__Exercise description__
Please give all of the data again, character for character, and drop the pictures.

__Material for the task__
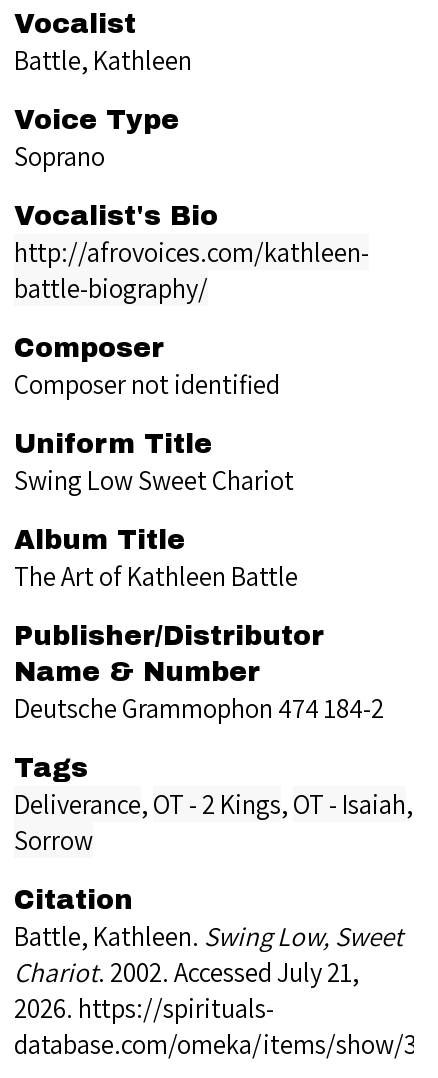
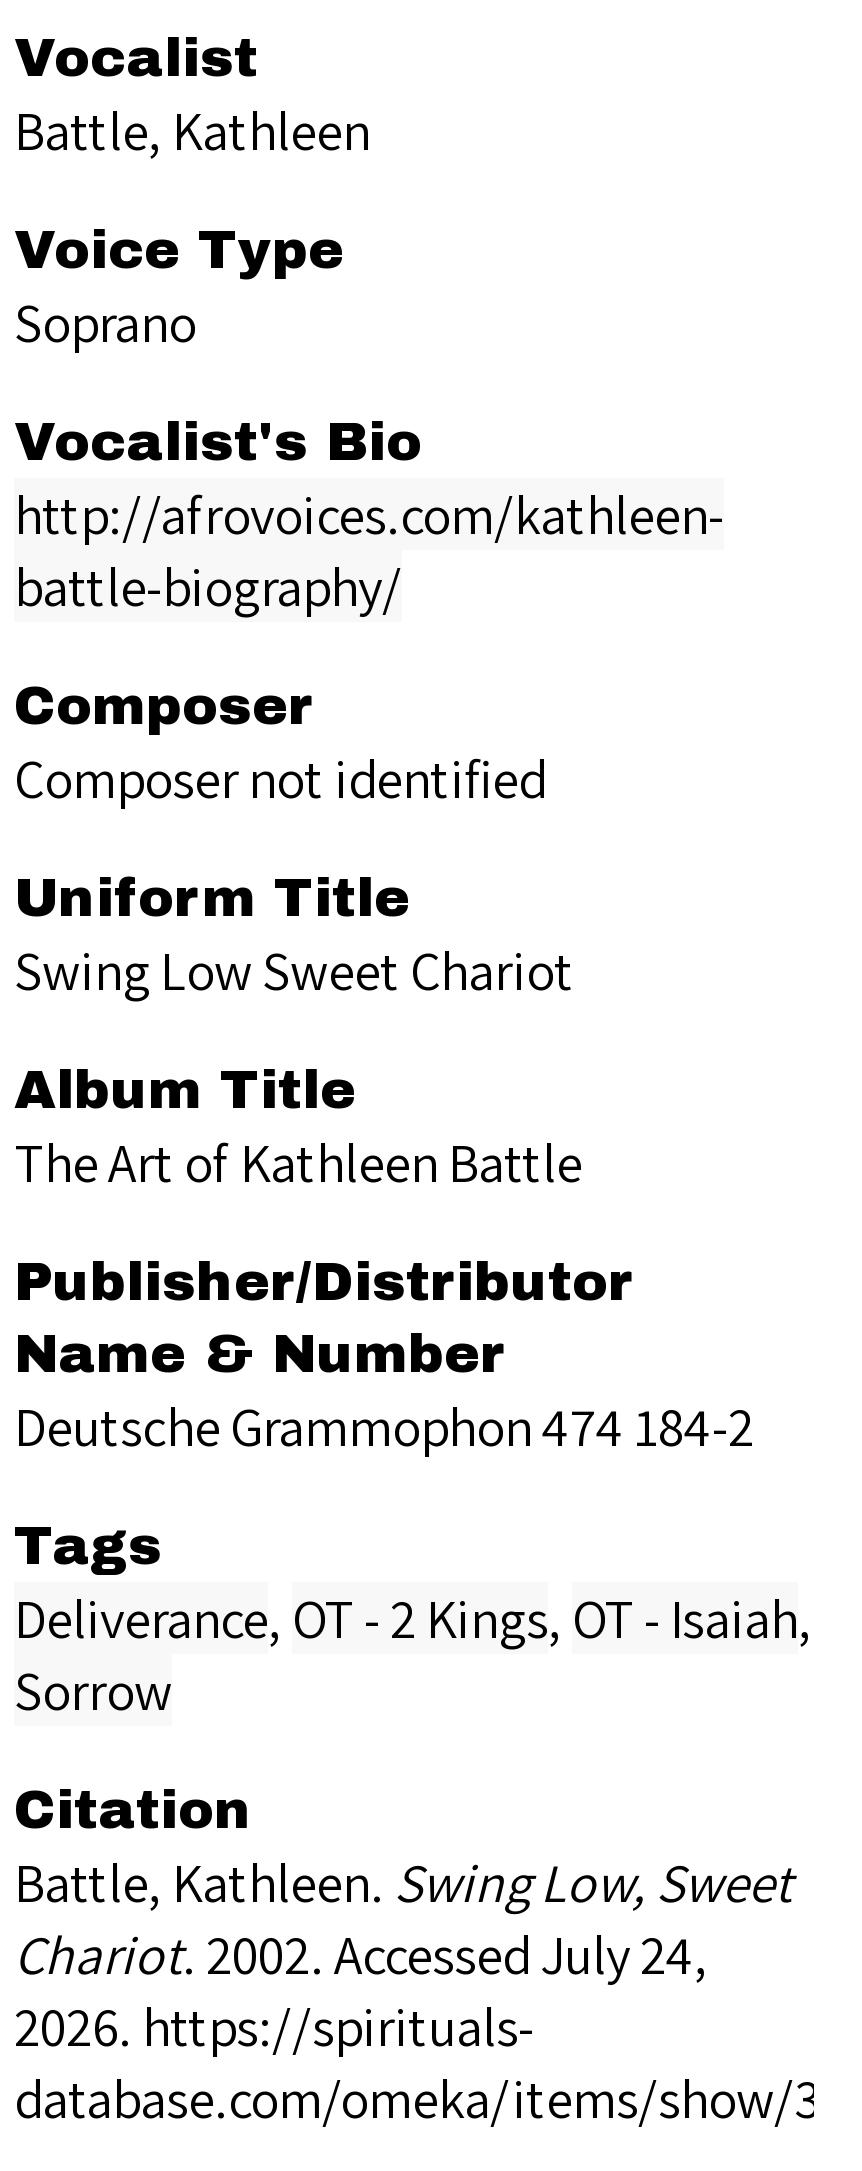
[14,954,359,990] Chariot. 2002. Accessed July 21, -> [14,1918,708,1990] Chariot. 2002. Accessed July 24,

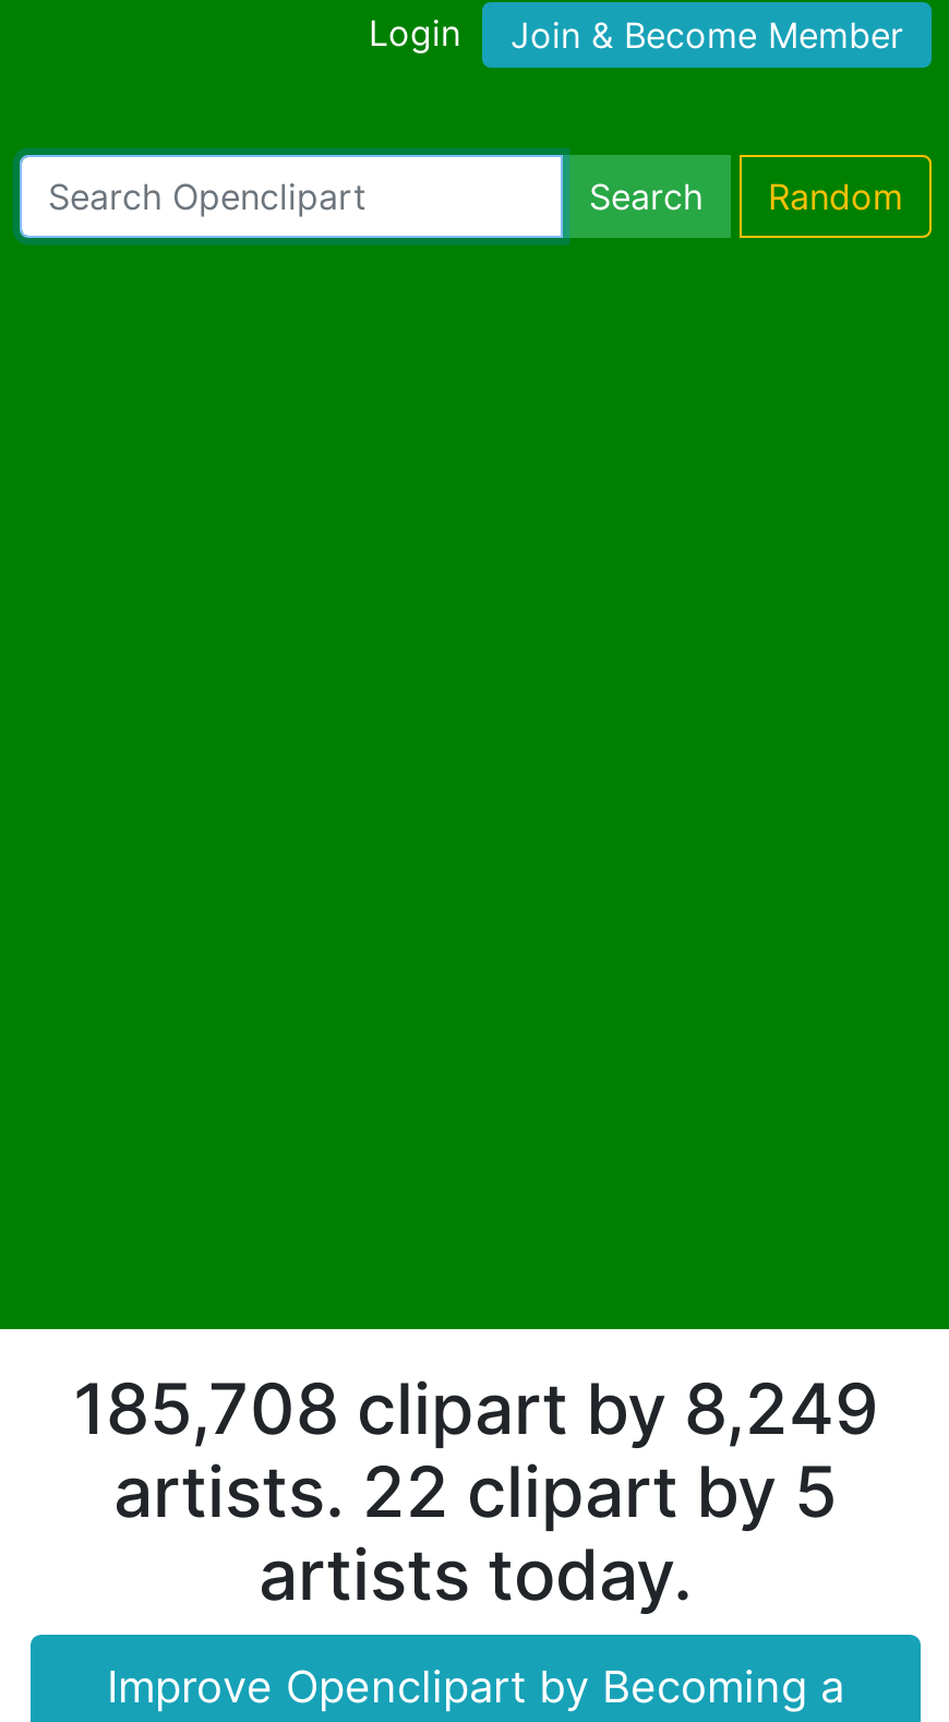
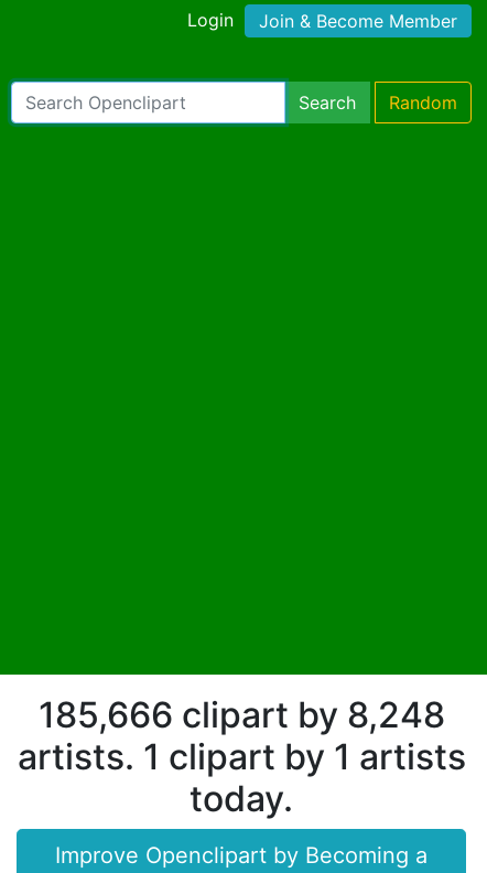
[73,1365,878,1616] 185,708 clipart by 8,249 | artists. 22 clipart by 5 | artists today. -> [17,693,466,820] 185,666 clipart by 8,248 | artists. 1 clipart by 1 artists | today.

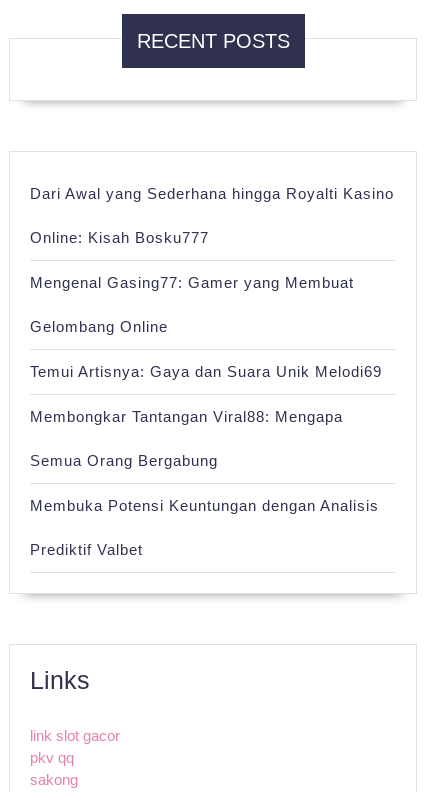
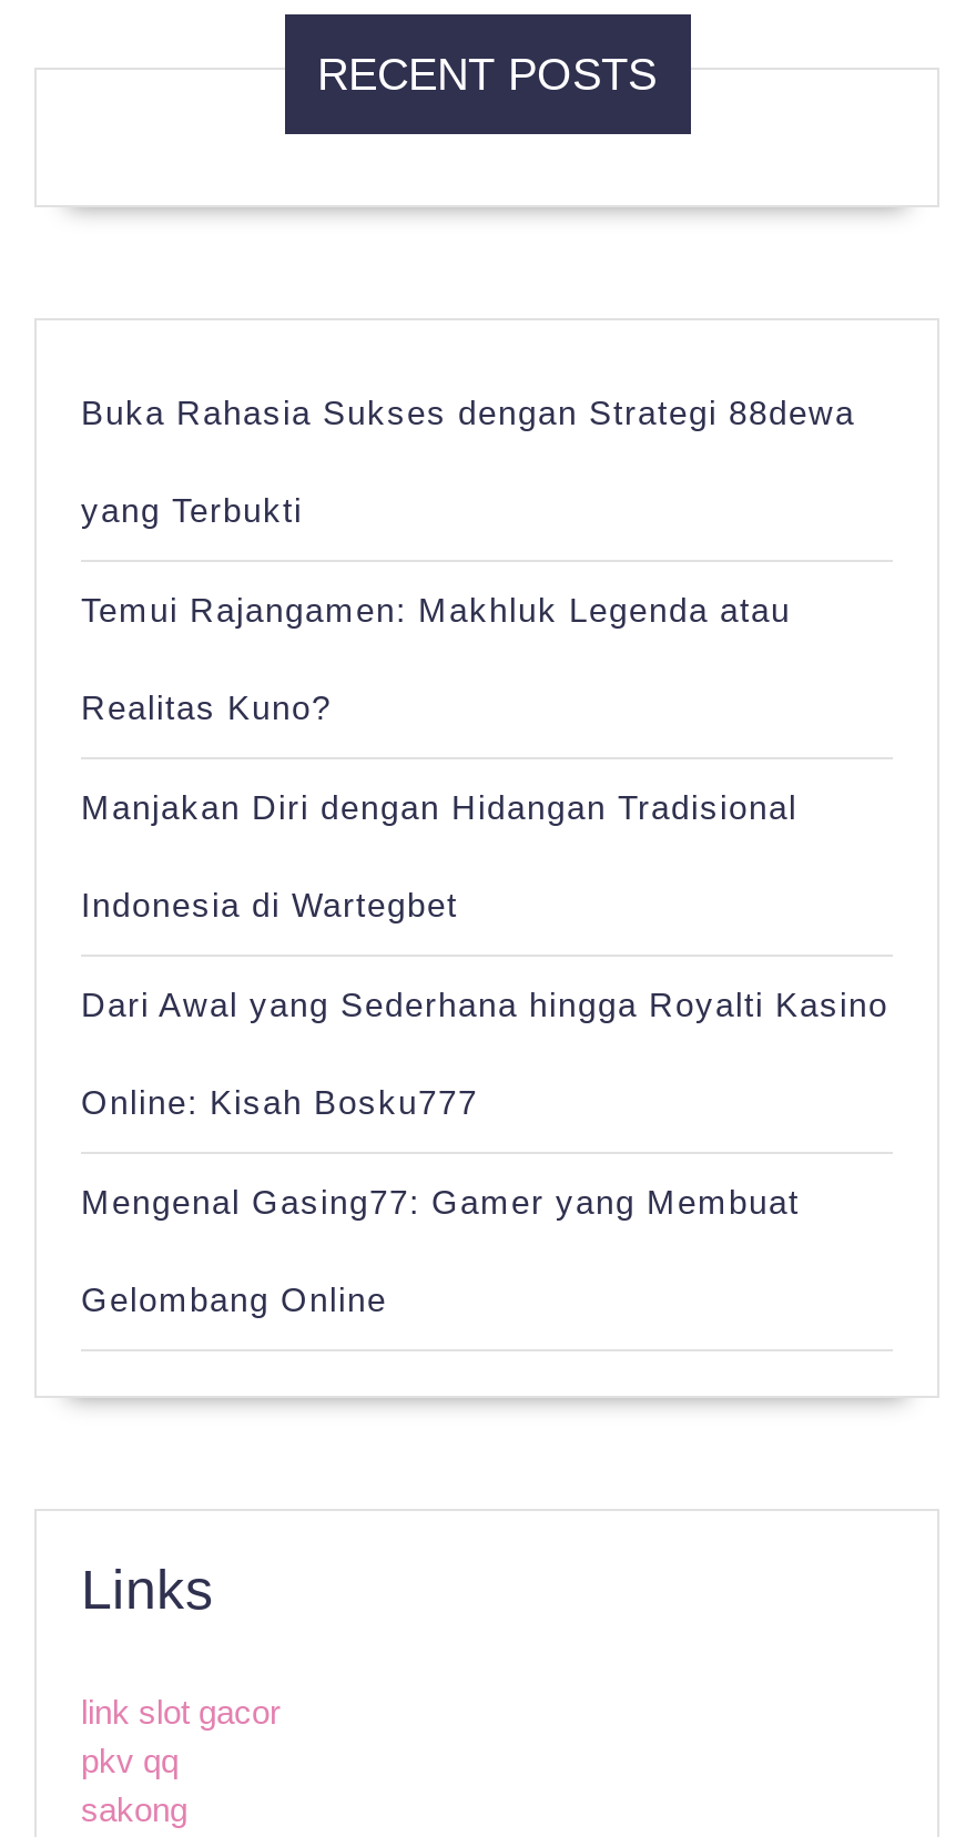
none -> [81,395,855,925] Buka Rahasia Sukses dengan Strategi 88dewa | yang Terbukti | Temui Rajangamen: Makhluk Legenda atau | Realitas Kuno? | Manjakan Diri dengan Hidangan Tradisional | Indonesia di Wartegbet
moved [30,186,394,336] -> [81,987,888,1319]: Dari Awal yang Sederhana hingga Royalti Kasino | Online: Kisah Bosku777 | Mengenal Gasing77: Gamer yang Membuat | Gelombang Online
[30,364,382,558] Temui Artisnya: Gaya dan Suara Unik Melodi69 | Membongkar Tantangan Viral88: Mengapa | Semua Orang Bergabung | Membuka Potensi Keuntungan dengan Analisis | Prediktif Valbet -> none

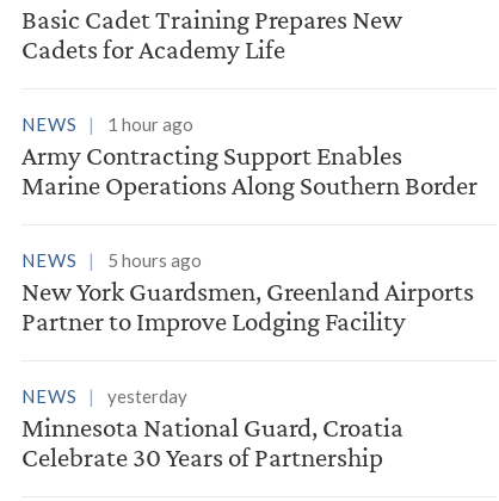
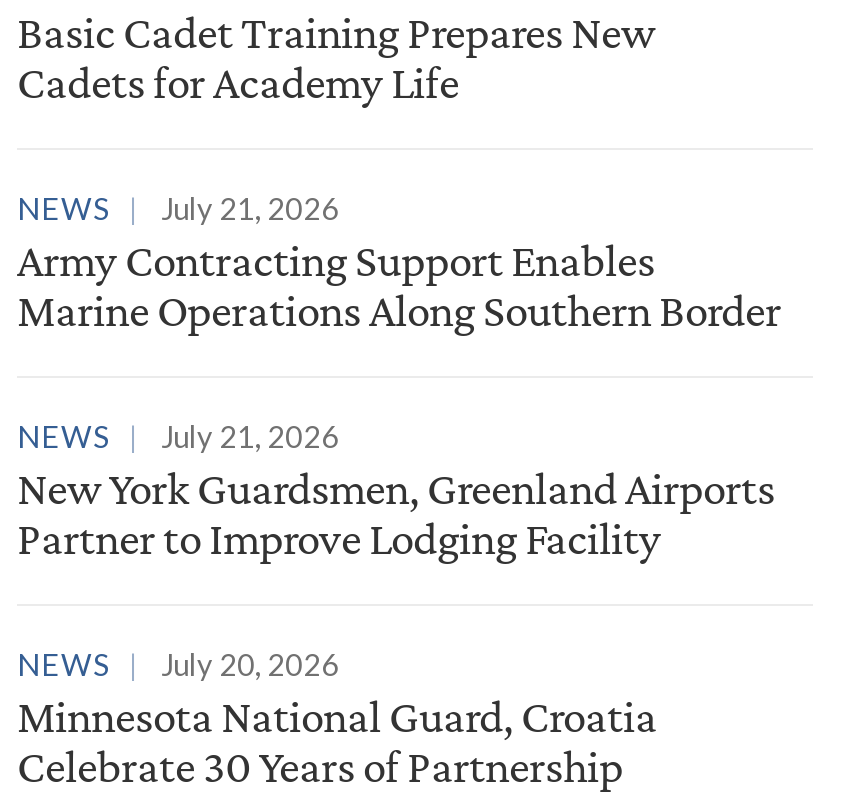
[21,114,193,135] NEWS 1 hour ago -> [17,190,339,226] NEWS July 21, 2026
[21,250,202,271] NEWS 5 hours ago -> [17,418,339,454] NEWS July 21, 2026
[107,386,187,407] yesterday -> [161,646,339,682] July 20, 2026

__Written answer__
[14,954,359,990] Chariot. 2002. Accessed July 21, -> [14,1918,708,1990] Chariot. 2002. Accessed July 24,

[73,1365,878,1616] 185,708 clipart by 8,249 | artists. 22 clipart by 5 | artists today. -> [17,693,466,820] 185,666 clipart by 8,248 | artists. 1 clipart by 1 artists | today.

none -> [81,395,855,925] Buka Rahasia Sukses dengan Strategi 88dewa | yang Terbukti | Temui Rajangamen: Makhluk Legenda atau | Realitas Kuno? | Manjakan Diri dengan Hidangan Tradisional | Indonesia di Wartegbet
moved [30,186,394,336] -> [81,987,888,1319]: Dari Awal yang Sederhana hingga Royalti Kasino | Online: Kisah Bosku777 | Mengenal Gasing77: Gamer yang Membuat | Gelombang Online
[30,364,382,558] Temui Artisnya: Gaya dan Suara Unik Melodi69 | Membongkar Tantangan Viral88: Mengapa | Semua Orang Bergabung | Membuka Potensi Keuntungan dengan Analisis | Prediktif Valbet -> none

[21,114,193,135] NEWS 1 hour ago -> [17,190,339,226] NEWS July 21, 2026
[21,250,202,271] NEWS 5 hours ago -> [17,418,339,454] NEWS July 21, 2026
[107,386,187,407] yesterday -> [161,646,339,682] July 20, 2026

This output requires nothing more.